Love decides when it will arrive—it may be in your 30s, 40s, or in the case of John and Phyllis Cook, your 100s!

The couple met in a senior living facility in Ohio, U.S.A. Both have already lost their spouses, but consider each other lucky to have been given another chance at romance. In a CNN report featuring an WNWO interview, Phyllis said, “We fell in love with each other. I know you think that may be a little bit farfetched for somebody our age, but we fell in love with each other.”


The two dated for about a year before getting married in a courthouse. “It wasn’t the plan, but we got here and they said, 'we could marry you here.' I said 'good, let's get it over with,'” said John, who just turned 100. Phyllis would be turning 103 come August 2019.

Marrying later in life

John and Phyllis may have remarried after their spouses have passed on, but this doesn’t discount the fact that love can happen at any age, and if it were to happen to you for the first time when you’re past your 20s, it’s totally fine.

Marrying well into your 30s, 40s, and onwards has a lot of perks. According to Psychology Today, “divorce is 50 percent less likely for someone who is 25 years old when they wed, as compared to someone who gets married at age 20. Until now, this dramatic decrease has been seen as the beginning of a downward slope that keeps on decreasing, though at a somewhat slower rate, through our 20s, 30s, and beyond.”

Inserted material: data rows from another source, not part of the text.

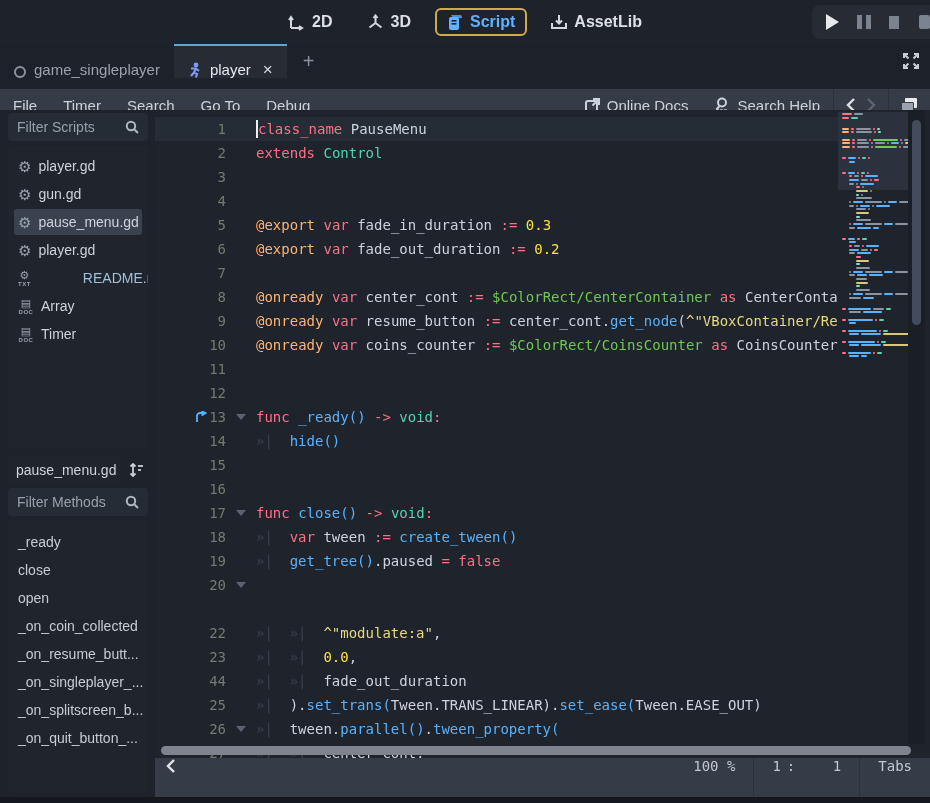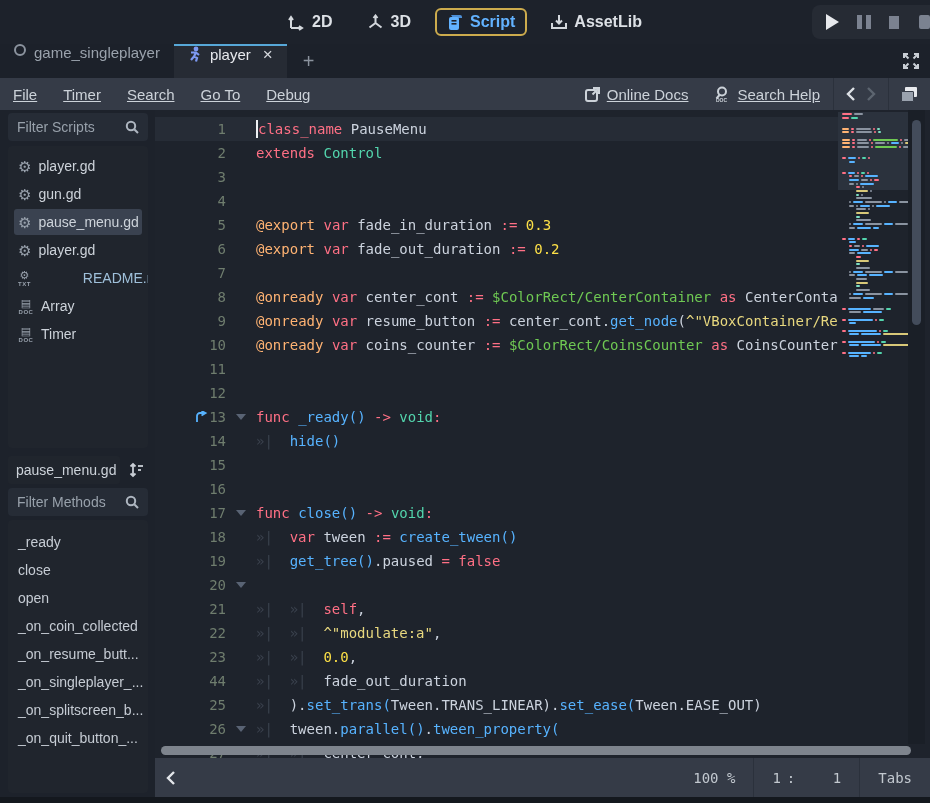"game_singleplayer" .stab { align-items: flex-start -> flex-end }
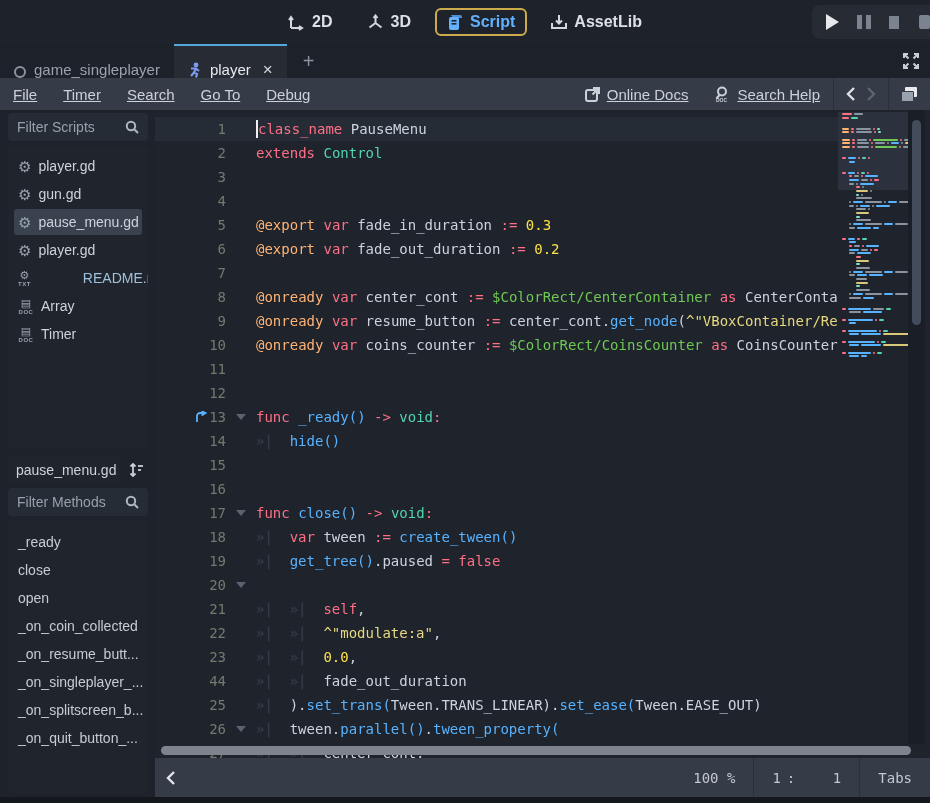"File" .menubar { top: 78px -> 89px }
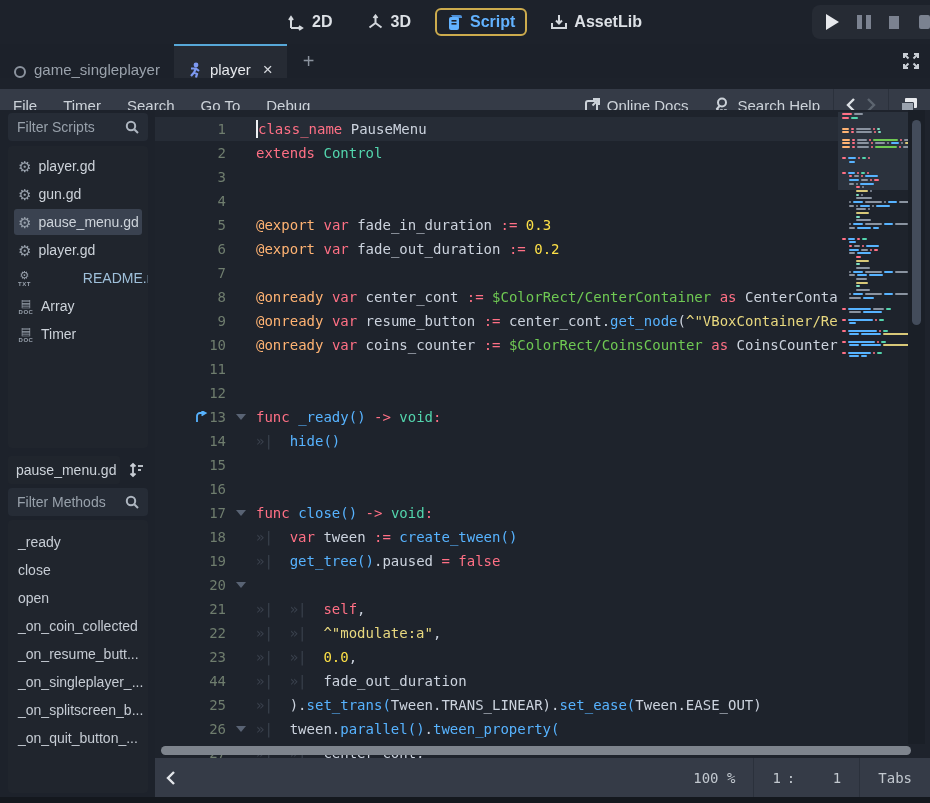"21" div.code-line { html: <div><span></span><span></span><span>21</span><span></span><span><span>»|</span><span>»|</span><span>self</span><span>,</span></span></div> -> none }
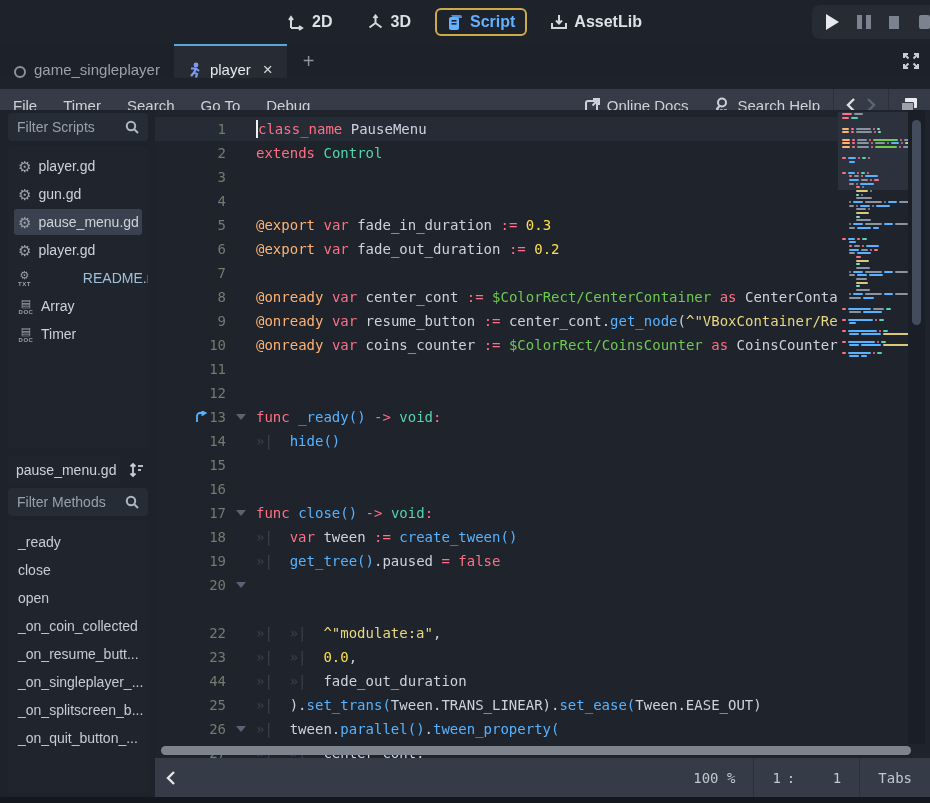"100 %" .sb-cell { align-items: center -> flex-start }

In addition to this, those who marry later “were least likely to report depressive symptoms midlife.” This can be attributed to the idea that people tying the knot in their 30s and beyond are more likely to know themselves better, be more secure in their careers, have multiple sources of income, and have more realistic expectations of their partners.

Interestingly, people who wish to get married late are actually more invested in preserving marriage than most.

“People are not postponing marriage because they care about marriage less, but because they care about marriage more,” says UCLA social psychology professor Benjamin Karney in a New York Times feature. Couples first want to be better versions of themselves prior to fully sharing their lives with another person. And honestly? That’s not a bad thing at all.